The Bluffton athletics team are nicknamed the Beavers. The university is a member of NCAA Division III and the Heartland Collegiate Athletic Conference. Its sports teams are nicknamed the Beavers, and the school colors are Bluffton purple and white.
The school fields 16 athletic teams: eight men's teams and eight women's teams.

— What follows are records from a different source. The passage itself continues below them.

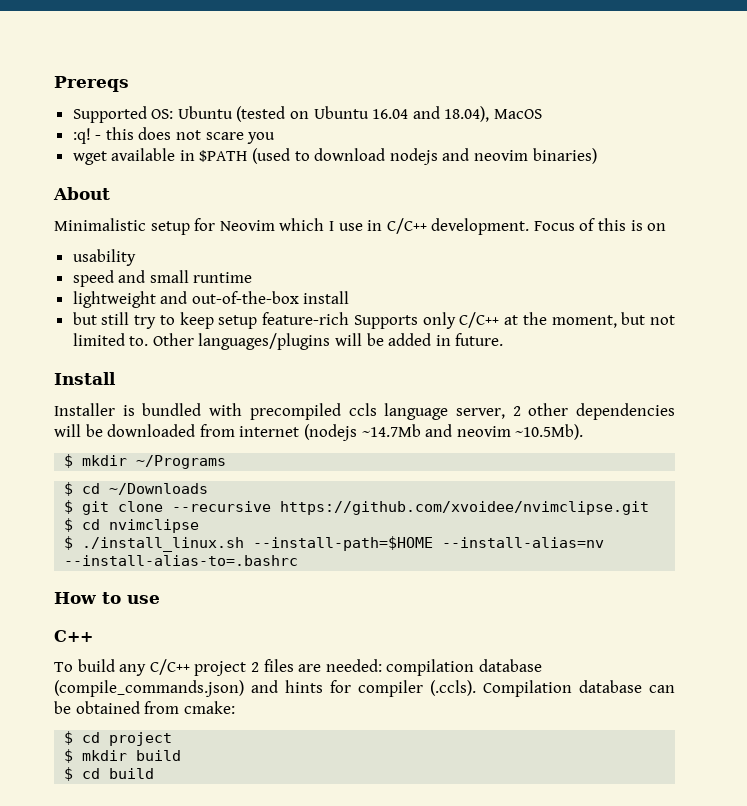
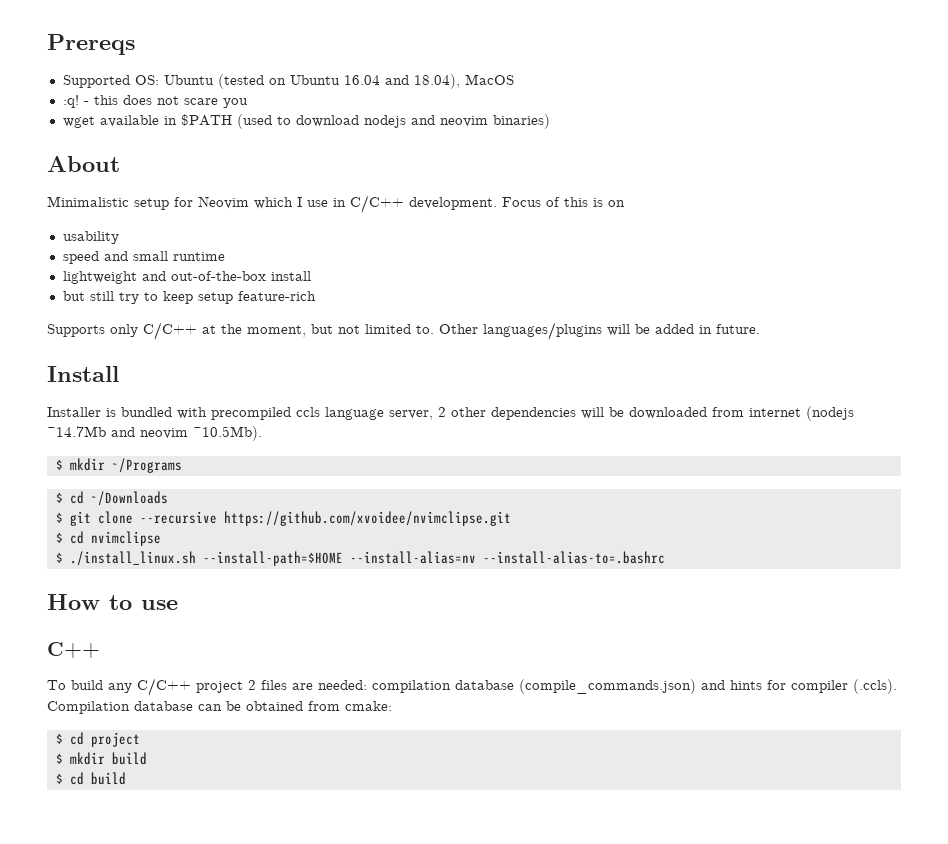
- but still try to keep setup feature-rich Supports only C/C++ at the moment, but not limited to.
+ but still try to keep setup feature-rich
+ Supports only C/C++ at the moment, but not limited to.

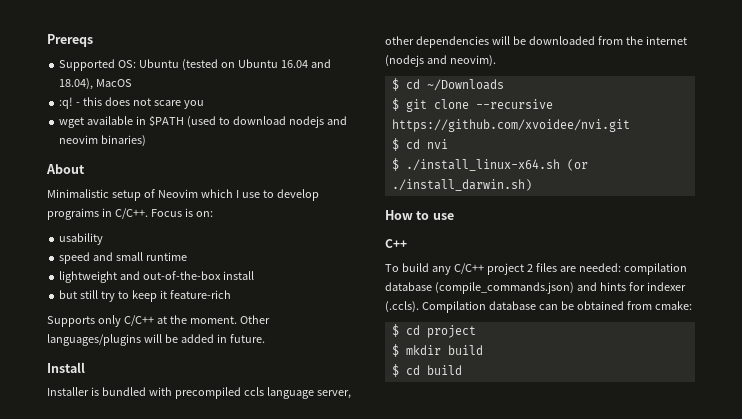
- Minimalistic setup for Neovim which I use in C/C++ development. Focus of this is on
+ Minimalistic setup of Neovim which I use to develop prograims in C/C++. Focus is on:
- but still try to keep setup feature-rich
+ but still try to keep it feature-rich
- Supports only C/C++ at the moment, but not limited to.
+ Supports only C/C++ at the moment.
- Installer is bundled with precompiled ccls language server, 2 other dependencies will be downloaded from internet (nodejs ~14.7Mb and neovim ~10.5Mb).
- $ mkdir ~/Programs
+ Installer is bundled with precompiled ccls language server, other dependencies will be downloaded from the internet (nodejs and neovim).
- $ git clone --recursive https://github.com/xvoidee/nvimclipse.git
- $ cd nvimclipse
- $ ./install_linux.sh --install-path=$HOME --install-alias=nv --install-alias-to=.bashrc
+ $ git clone --recursive https://github.com/xvoidee/nvi.git
+ $ cd nvi
+ $ ./install_linux-x64.sh (or ./install_darwin.sh)
- To build any C/C++ project 2 files are needed: compilation database (compile_commands.json) and hints for compiler (.ccls). Compilation database can be obtained from cmake:
+ To build any C/C++ project 2 files are needed: compilation database (compile_commands.json) and hints for indexer (.ccls). Compilation database can be obtained from cmake:

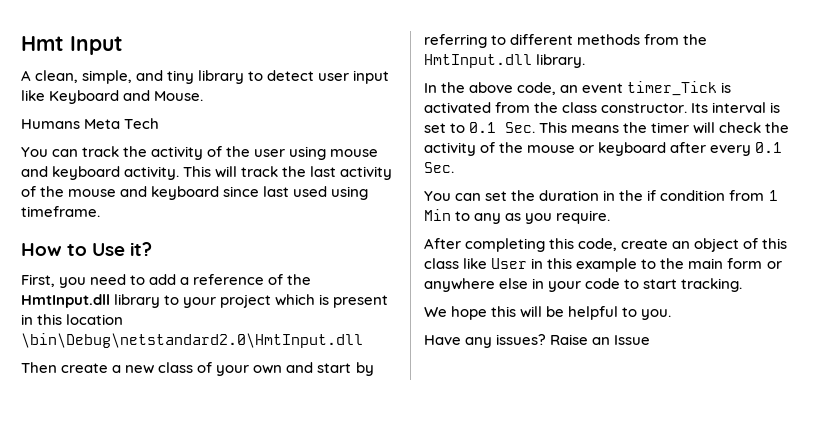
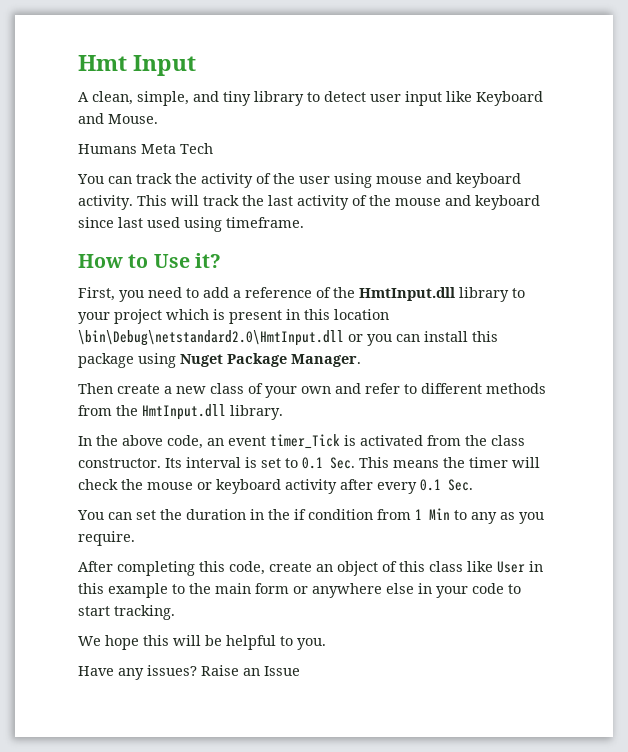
- First, you need to add a reference of the HmtInput.dll library to your project which is present in this location \bin\Debug\netstandard2.0\HmtInput.dll
+ First, you need to add a reference of the HmtInput.dll library to your project which is present in this location \bin\Debug\netstandard2.0\HmtInput.dll or you can install this package using Nuget Package Manager.
- Then create a new class of your own and start by referring to different methods from the HmtInput.dll library.
+ Then create a new class of your own and refer to different methods from the HmtInput.dll library.
- Its interval is set to 0.1 Sec. This means the timer will check the activity of the mouse or keyboard after every 0.1 Sec.
+ Its interval is set to 0.1 Sec. This means the timer will check the mouse or keyboard activity after every 0.1 Sec.

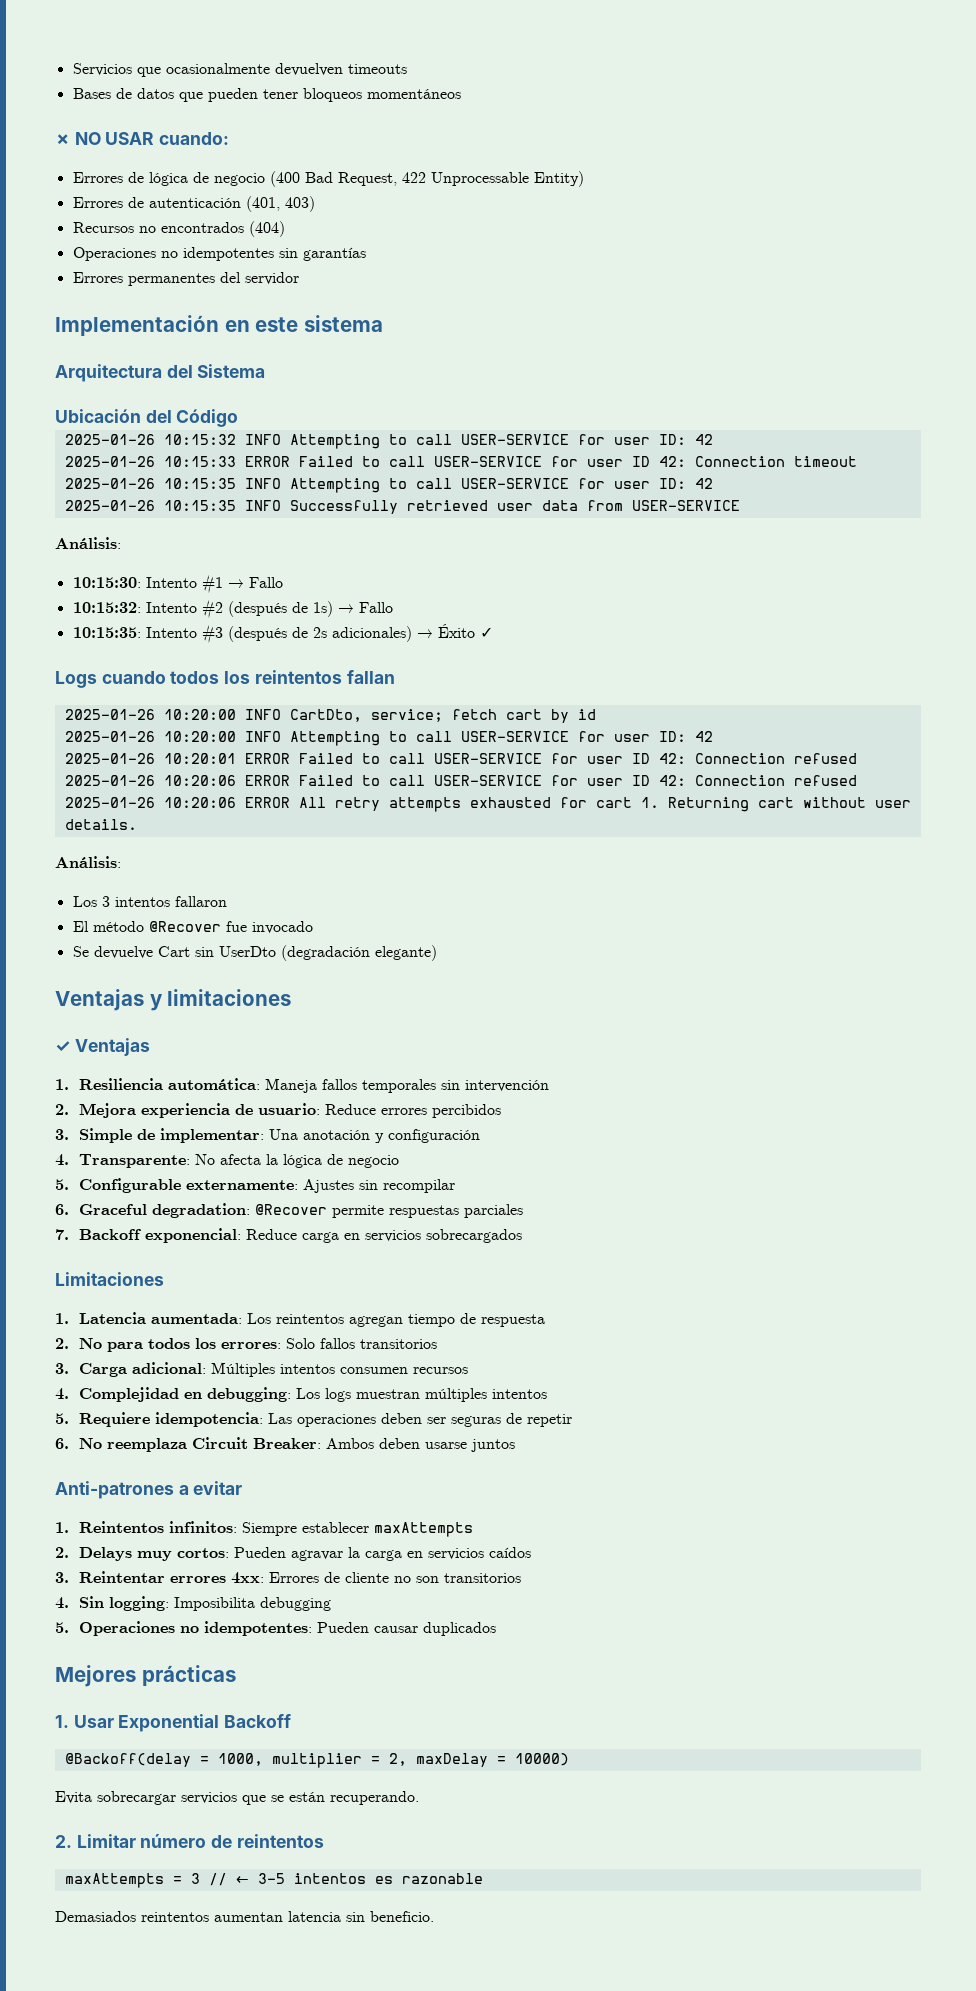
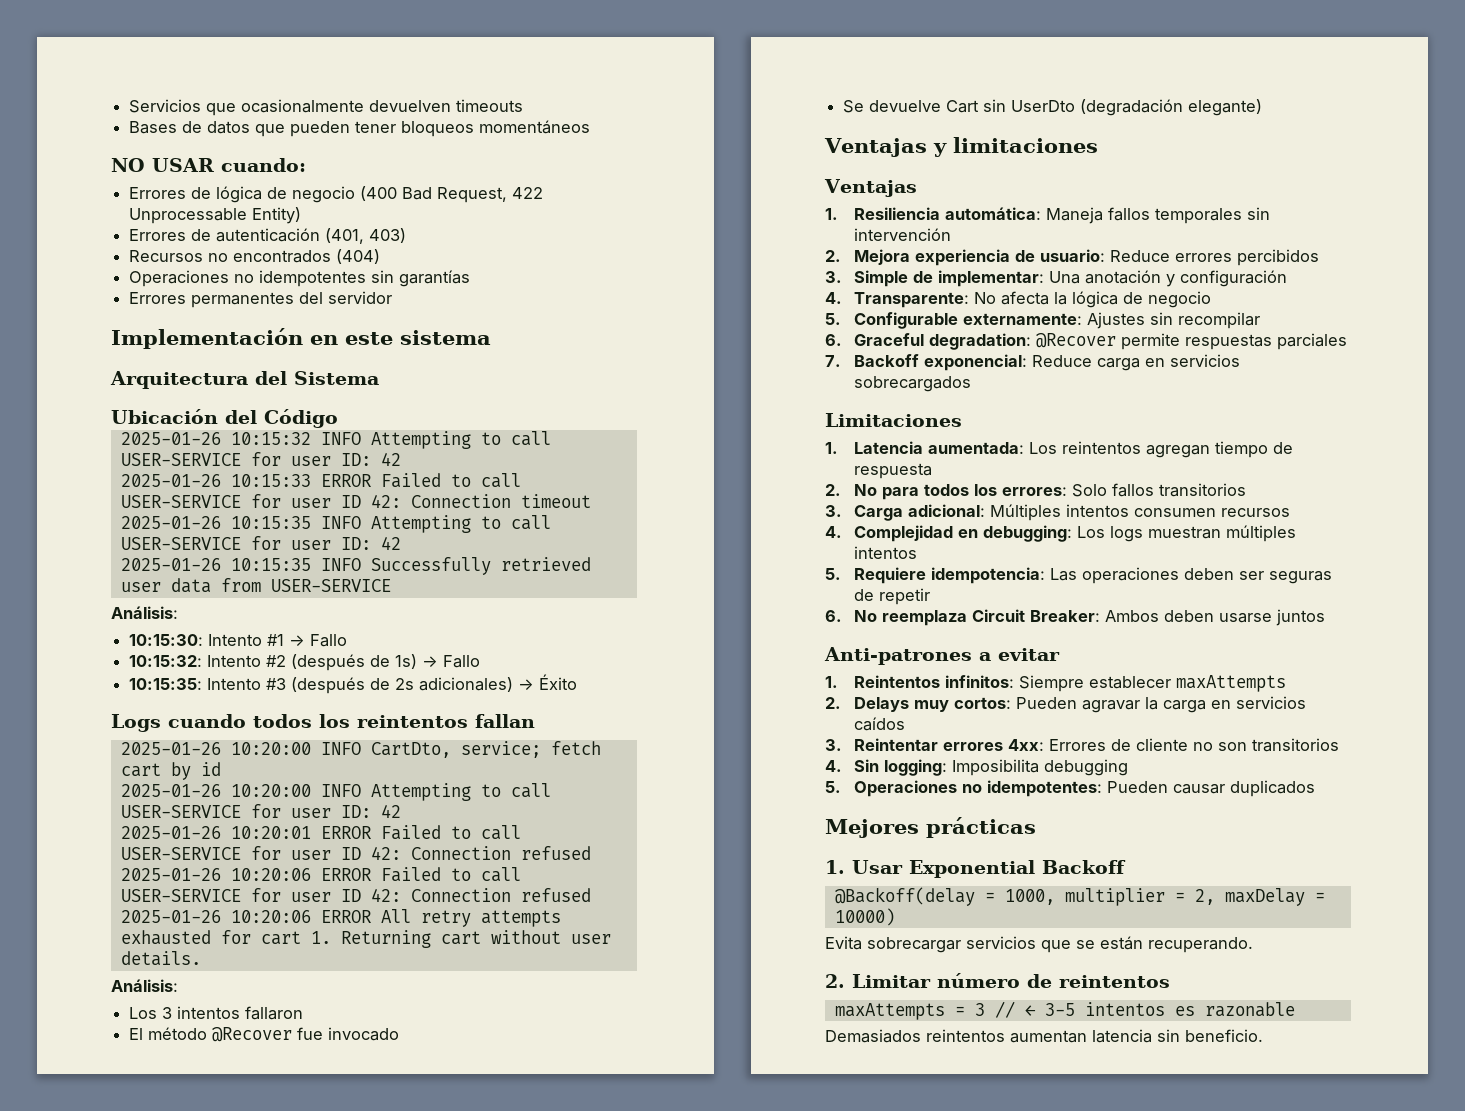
- ✗ NO USAR cuando:
+ NO USAR cuando:
- 10:15:35: Intento #3 (después de 2s adicionales) → Éxito ✓
+ 10:15:35: Intento #3 (después de 2s adicionales) → Éxito
  Ventajas y limitaciones
- ✓ Ventajas
+ Ventajas

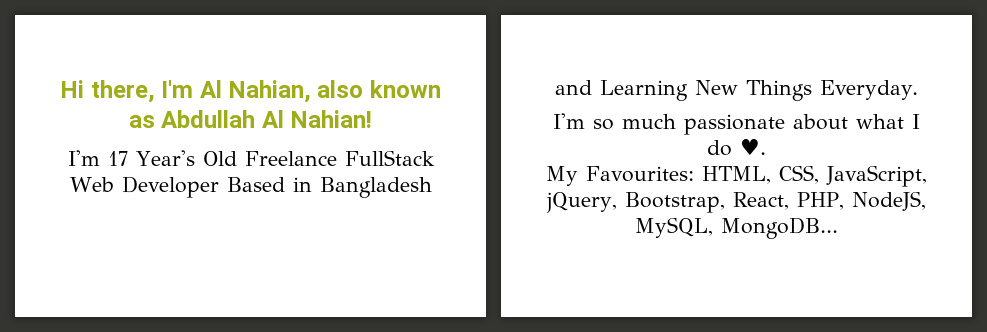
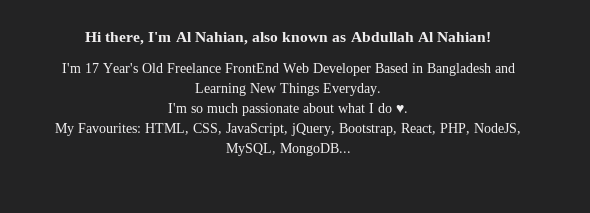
- I'm 17 Year's Old Freelance FullStack Web Developer Based in Bangladesh and Learning New Things Everyday.
+ I'm 17 Year's Old Freelance FrontEnd Web Developer Based in Bangladesh and Learning New Things Everyday.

Men's teams: baseball, basketball, cross country, football, golf, soccer, indoor and outdoor track & field

Women's teams: basketball, cross country, golf, soccer, softball, indoor and outdoor track & field, volleyball

The Bluffton University mascots are a male and female beaver named J Denny and Jenny Beaver. J Denny was introduced in 2010 to honor Dr. J Denny Weaver, a professor of religion and a longtime faculty athletics representative at Bluffton. In the fall of 2014, Jenny joined the campus to help spread school spirit. Each year the university hosts a "Who's in the Suit" event to reveal the identities of the mascots.

==Notable alumni==
- Harvey Bauman, medical missionary and founder of Champa Christian Hospital, Champa, India
- Tobias Buckell, author.
- Seth Burkholder, professional football player.
- Phyllis Diller, comedian.
- Hugh Downs, broadcaster.
- Elbert Dubenion, professional football player.
- Judson Laipply, comedian whose Evolution of Dance video is one of the most viewed videos on YouTube.
- Paul Soldner, ceramic artist.
- Jeff Timmons, member of the boy band 98 Degrees, attended Bluffton during the fall 1991 quarter and was a member of the football team.
- Baldemar Velasquez, founder and president of the Farm Labor Organizing Committee and a 1989 MacArthur Fellow, received a BA in sociology from Bluffton in 1969 and an honorary doctorate in 1999.